If the board is designed with controlled impedance routing, the impedance remains constant throughout the trace from source to load, even when it passes through different layers. Typical impedance values of the traces range from 25 to 125 Ω.
The PCB material dielectric constant and dielectric thickness also influences the impedance of the traces. The selection of PCB material is a criterion to match the impedance. For high-speed board designs, the laminate material of low dielectric constant and low loss tangent is preferable. This enhances the signal performance and minimizes the signal distortion and phase jitters. A PCB fabricated in low loss material improves the signal integrity of high-frequency designs.
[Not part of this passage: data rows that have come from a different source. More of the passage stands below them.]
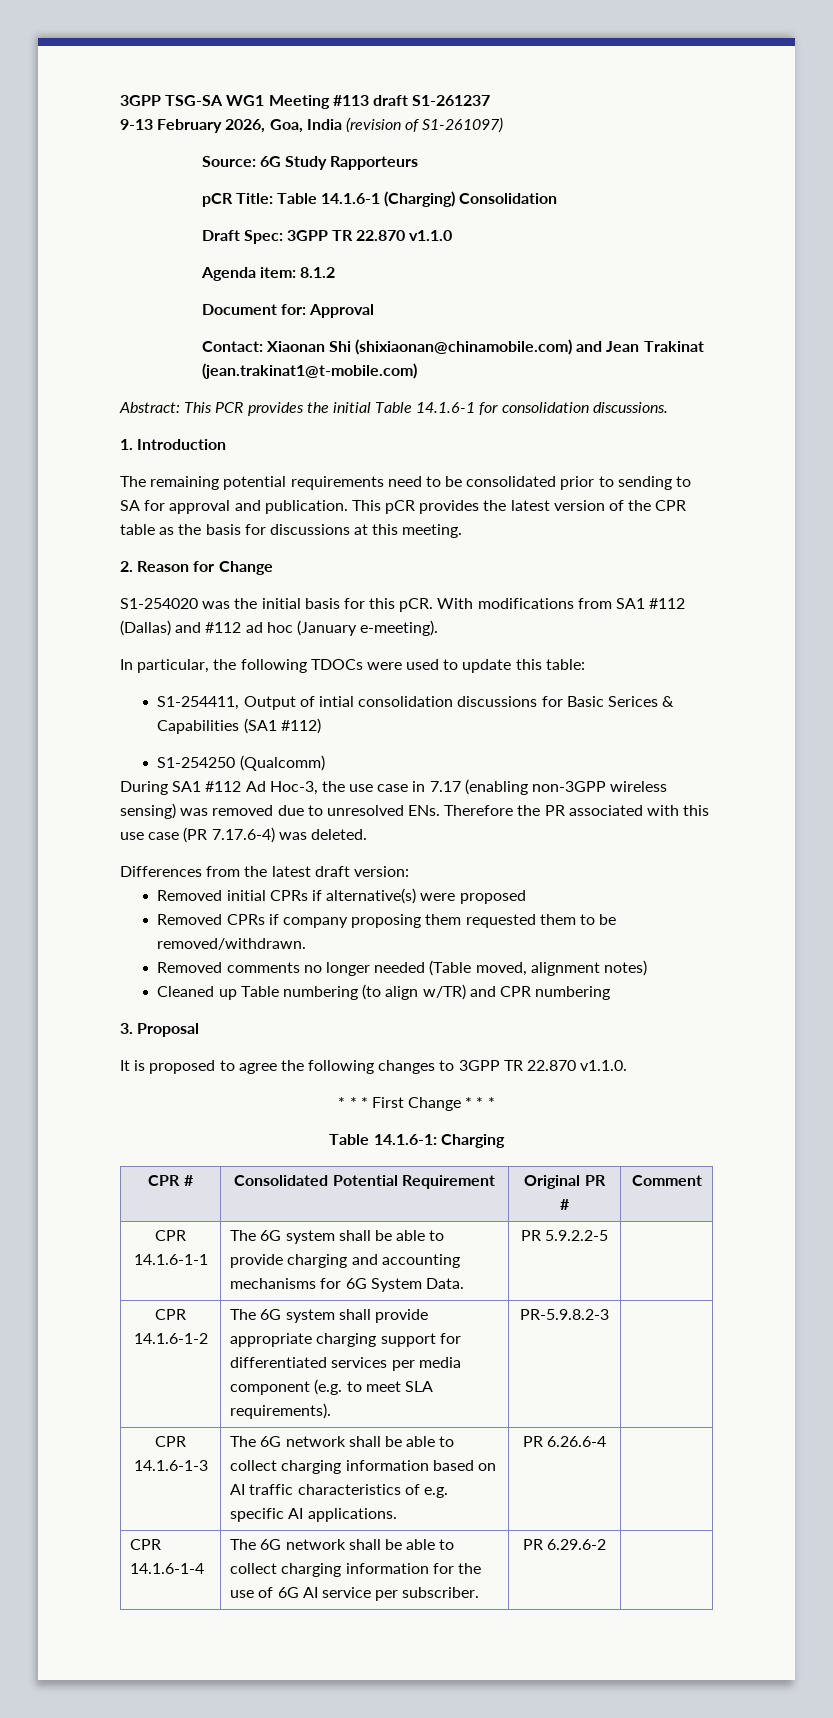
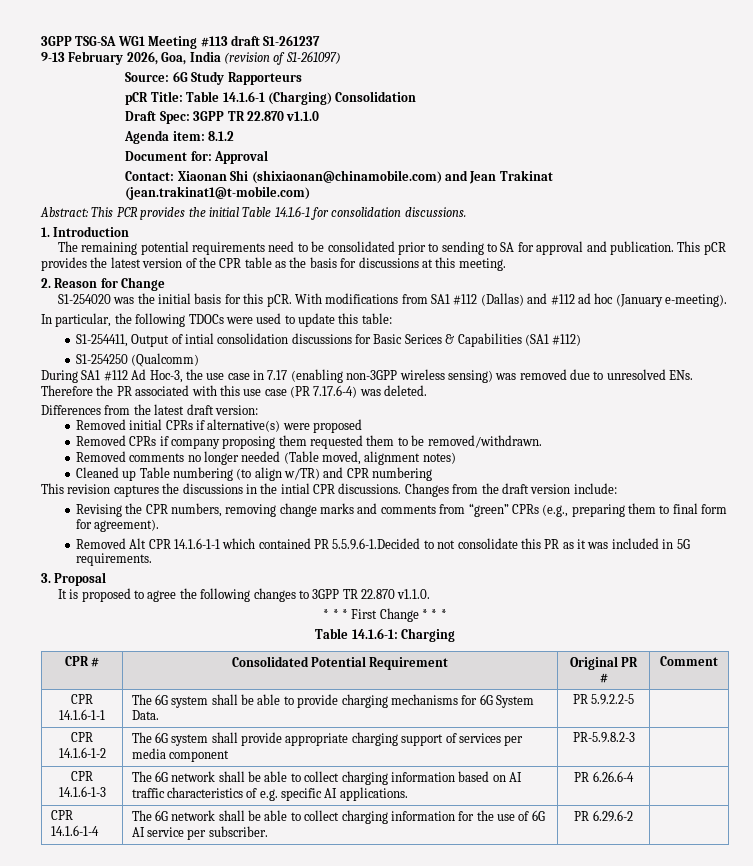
+ This revision captures the discussions in the intial CPR discussions. Changes from the draft version include:
+ Revising the CPR numbers, removing change marks and comments from “green” CPRs (e.g., preparing them to final form for agreement).
+ Removed Alt CPR 14.1.6-1-1 which contained PR 5.5.9.6-1.Decided to not consolidate this PR as it was included in 5G requirements.
- CPR 14.1.6-1-1 | The 6G system shall be able to provide charging and accounting mechanisms for 6G System Data. | PR 5.9.2.2-5 |
+ CPR 14.1.6-1-1 | The 6G system shall be able to provide charging mechanisms for 6G System Data. | PR 5.9.2.2-5 |
- CPR 14.1.6-1-2 | The 6G system shall provide appropriate charging support for differentiated services per media component (e.g. to meet SLA requirements). | PR-5.9.8.2-3 |
+ CPR 14.1.6-1-2 | The 6G system shall provide appropriate charging support of services per media component | PR-5.9.8.2-3 |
Examples of Controlled Impedances in PCBs
In multilayer circuit boards, the traces are between the layers, so the thickness of the laminate material on either side of the trace is considered for impedance matching. The following are some examples of controlled impedances in multilayer PCBs:
In this microstrip, the trace is sandwiched between the planes in such a way that there is a plane on one side and laminate on either side, followed by air.
In this routing, the trace is covered by laminate on both sides.
Edge Coupled Offset Stripline
Edge coupled offset stripline consists of two controlled impedance traces placed between two planes.
Edge coupled offset stripline
Apply Controlled Impedance Routing for Improved Signal Integrity
Controlled impedance routing is necessary for handling and maintaining high-frequency signals and data integrity in circuit boards. Boards with controlled impedance routing provide repeatable high-frequency performance.
High-speed digital circuits in telecommunications, signal processing, RF communications, real-time graphic processing, and process controls are the main applications where controlled impedance routing is implemented. In household applications, controlled impedance circuit boards are found in modems, printers, personal computers, and cameras.
When you are working on high-speed, high-frequency circuits handling critical signals or data, signal integrity needs to be maintained throughout the operation. Controlled impedance routing is one of the best practices followed by PCB designers to ensure that signals reach the load from the source, without any loss or distortions. When circuit traces are impedance matched, the probability of signal integrity failure is reduced to a minimum.